For all of her mulling over it, Paula ended up almost literally tripping over her solution.

Her symbiote, for all the little it talked to her, had clearly been worried ever since the woman with chemical sensitivity had rejected her invader. That had, she gathered, never happened before. But if it had happened once, the bug seemed to think, could it happen again?

It sent waves of pleasure-feelings through Paula in an urge to soothe and, she thought, bribe her: ::good human, you wouldn’t kick me out to die?::

::I don’t know how.::

But it could be done. Somehow. Somehow, if its body thought it was dying from you. Which was easier said than done, she was pretty sure, short of poison, short of actually almost-killing-yourself. Which really didn’t solve the problem.

And then she tripped over Anya.

Anya was new to their collection of hosts, a slight girl with a nervous tic and a habit of staying in the back of any conversation. She’d seemed shy but not all that unstable when Paula met her, but now, she was curled up in a corner, staring into space.

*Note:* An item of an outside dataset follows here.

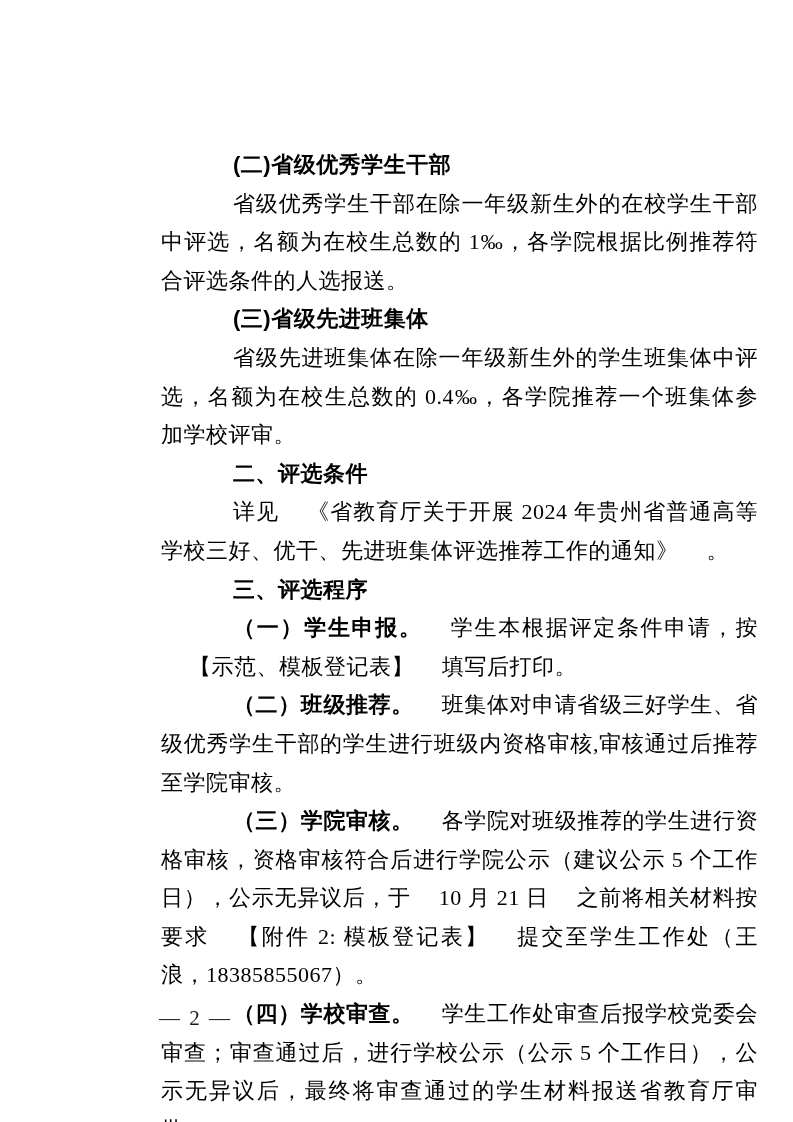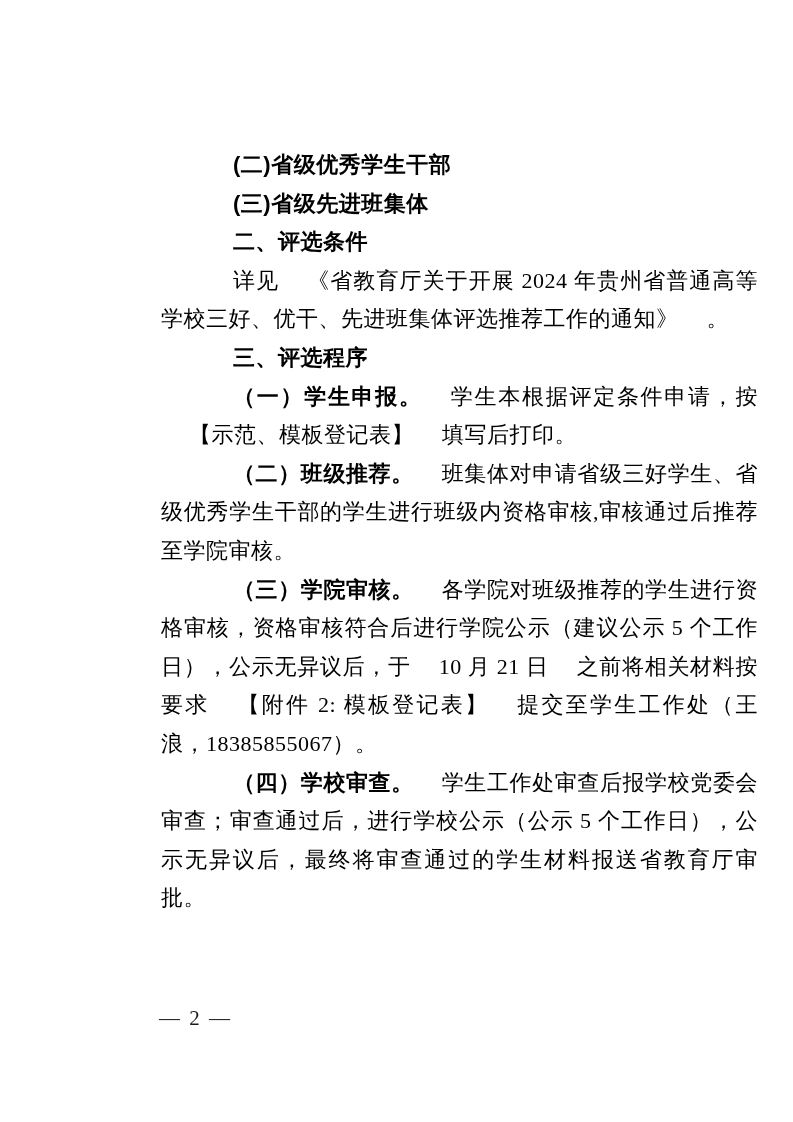"省级优秀学生干部在除一年级新生外的在校学生干部中评选，名额为在校生总数的" p { html: none -> <p> <span>省级优秀学生干部在除一年级新生外的在校学生干部中评选，名额为在校生总数的 1‰，各学院根据比例推荐符合评选条件的人选报送。</span> </p> }
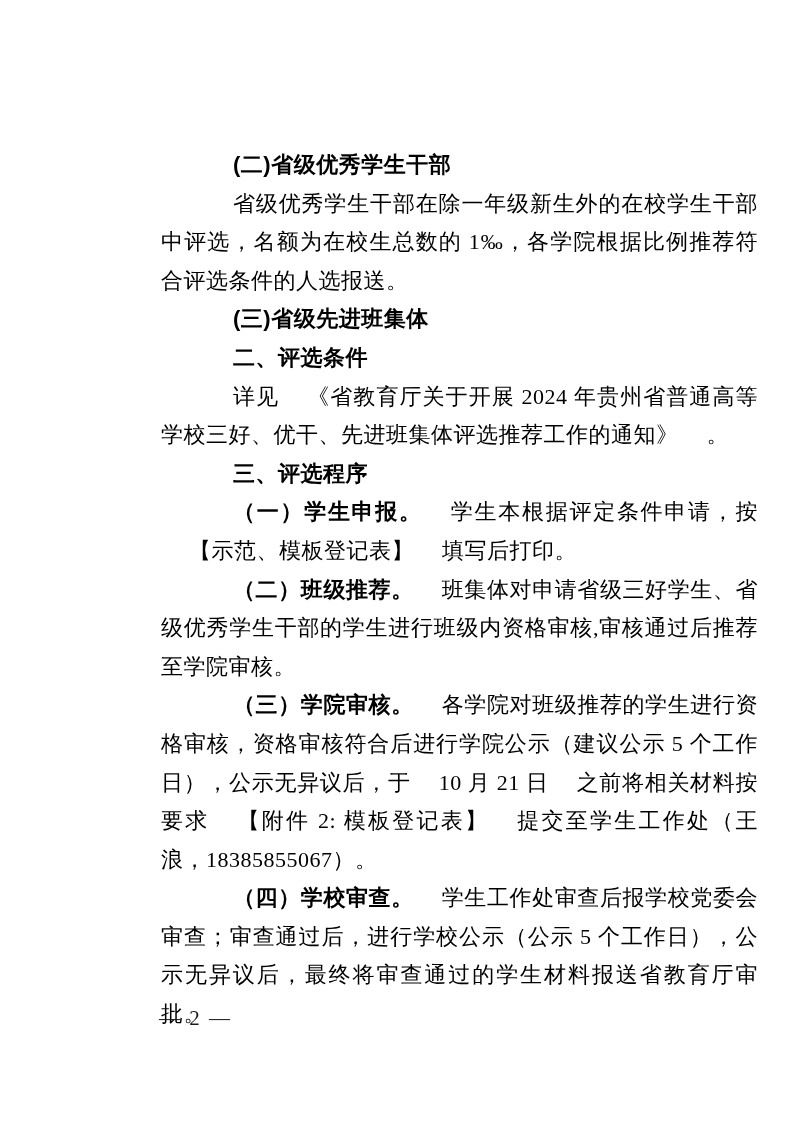"省级先进班集体在除一年级新生外的学生班集体中评选，名额为在校生总数的" p { html: none -> <p> <span>省级先进班集体在除一年级新生外的学生班集体中评选，名额为在校生总数的 0.4‰，各学院推荐一个班集体参加学校评审。</span> </p> }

“What is it?” Paula asked her gently.

“My meds,” the girl admitted. “Without them, without them it’s hard to stay calm. I have to work to remember that the voices in my head aren’t real, and the worst part of it is, now, one of them is.”

One of them is. She sat down next to Anya, carefully not thinking of anything but the girl’s problem. “How do you normally deal with the voices in your head?” she asked. She’d had a friend in college with panic attacks… and another one who learned how to self-induce them to get out of tests.

“I tell them they’re not real,” Anya whispered. “And then they stop bothering me for a while.”

“Have you tried,” she asked, even more slowly, “trying that with the bug?”

“I…” She closed her eyes, and curled up on herself. “This isn’t real,” she murmured. “You’re not real. You’re just a figment of my imagination, and I don’t need to listen to you.”

When she opened her eyes, she seemed happier, more human – and Paula had the beginnings of a plan.